No entanto, a nova ocupação que as economias periféricas encontraram no mercado mundial está relacionada à transferência da produção relativa à quarta onda longa para seus mercados, abastecendo “não apenas os crescentes mercados locais, mas também o mercado mundial (...), tornando-se parte de um processo transnacional de manufaturas” (HOBSBAWM, 2005, p.275. Grifo no original). Ou seja, as economias periféricas também se tornaram produtoras e exportadoras de manufaturas, e não são mais apenas exportadoras de commodities. Contudo, as manufaturas desenvolvidas na periferia são aquelas relacionadas especialmente à produção de têxtil e automobilística. Algumas economias periféricas, como China, Índia, Indonésia, Coréia do Sul, Malásia, Taiwan, Tailândia, Argentina, Brasil, Chile, México e Turquia, dentre outras, conseguiram se destacar dentro da periferia, entretanto, são poucas as que conseguiram se inserir com destaque na produção de manufaturas intensivas em tecnologias relacionadas ao paradigma da TIC.

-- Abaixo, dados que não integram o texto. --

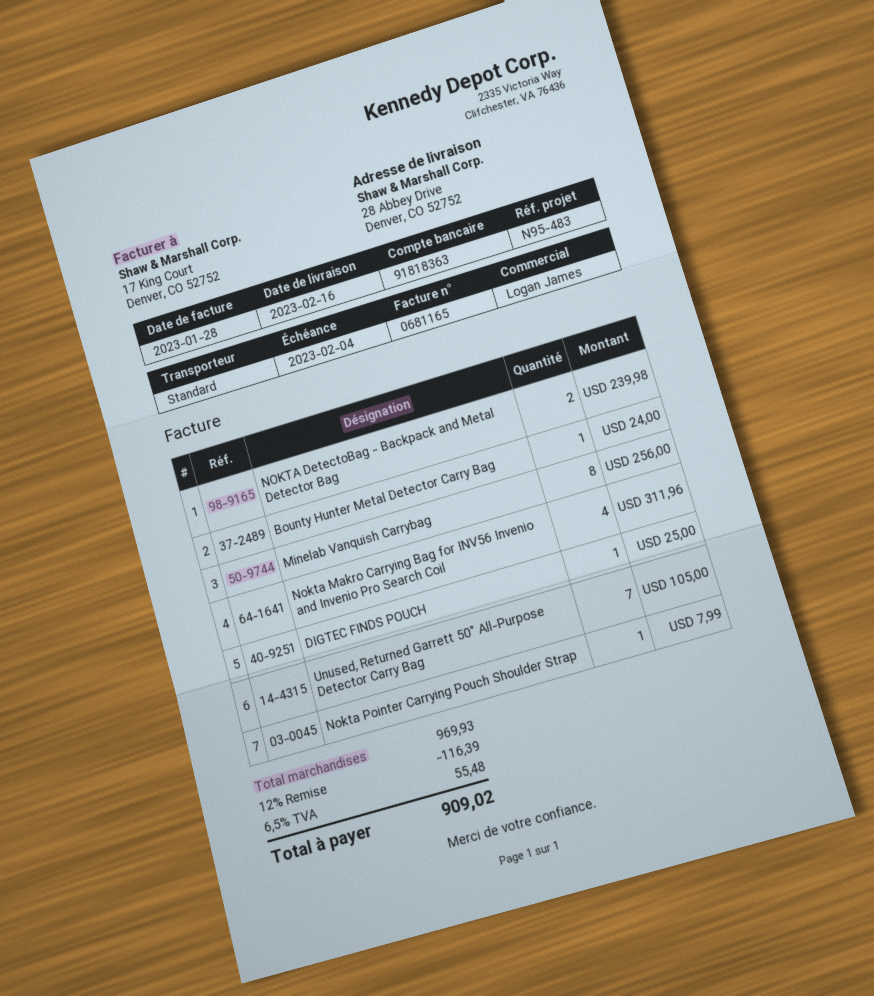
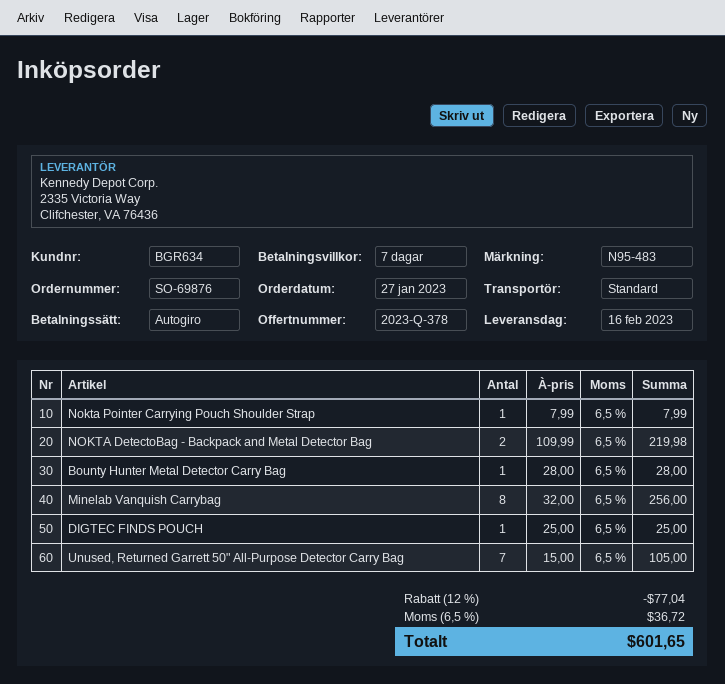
NOKTA DetectoBag - Backpack and Metal Detector Bag: 2 for 239.98 -> 2 for 219.98
Bounty Hunter Metal Detector Carry Bag: 1 for 24.00 -> 1 for 28.00
Nokta Makro Carrying Bag for INV56 Invenio and Invenio Pro Search Coil: 4 for 311.96 -> none
discount: 12% = 116.39 -> 12% = 77.04
tax: 6.5% = 55.48 -> 6.5% = 36.72
total: 909.02 -> 601.65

A economia chinesa, que nos últimos 30 anos cresceu em média 9,5% a.a., conseguiu aumentar o volume de seu comércio internacional em 18% e ultrapassou o Japão se tornando a segunda maior economia mundial (THE ECONOMIST, 2012). A China também é a segunda economia no comércio de manufaturas de bens e, em 2010, se tornou a maior exportadora de têxteis e de equipamentos de telecomunicações (WTO, 2011, p. 8, 55, 56).

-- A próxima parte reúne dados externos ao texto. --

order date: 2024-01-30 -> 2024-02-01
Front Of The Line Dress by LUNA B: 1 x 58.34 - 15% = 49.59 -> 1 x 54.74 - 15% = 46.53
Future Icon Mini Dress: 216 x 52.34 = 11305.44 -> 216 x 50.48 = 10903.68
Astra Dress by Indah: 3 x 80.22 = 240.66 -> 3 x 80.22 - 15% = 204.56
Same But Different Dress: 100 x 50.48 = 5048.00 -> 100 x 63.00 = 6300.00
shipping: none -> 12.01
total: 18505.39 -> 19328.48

Os avanços recentes da TIC também propiciaram o surgimento de cadeias globais de valor, que estão introduzindo a globalização produtiva em um novo patamar. O aumento do comércio entre intermediários via cadeias globais de valor está imprimindo à globalização velocidade e escala sem precedentes (OCDE, 2013, p.16). As modernas redes de comunicação e informação permitem não apenas que os diferentes estágios da produção estejam ligados mesmo se separados por grandes distâncias físicas, mas também o surgimento de novos serviços cambiáveis (OCDE, 2013, p.16). Assim, os avanços na TIC estão modificando as cadeias globais de valor, que por sua vez, estão modificando o capitalismo ao adicionar velocidade, escala e complexidade no processo de globalização. Cadeias globais de valor estão aprofundando o processo de globalização em frentes diferentes: geograficamente, estão incluindo cada vez mais países no processo, independente do tamanho das economias; setorialmente, afetam as manufaturas, mas também estão incluindo o setor de serviços na globalização produtiva; e em termos funcionais, passaram a incluir não só a produção e distribuição, mas também as atividades de P&D e de inovação39 (OCDE, 2013, p.14).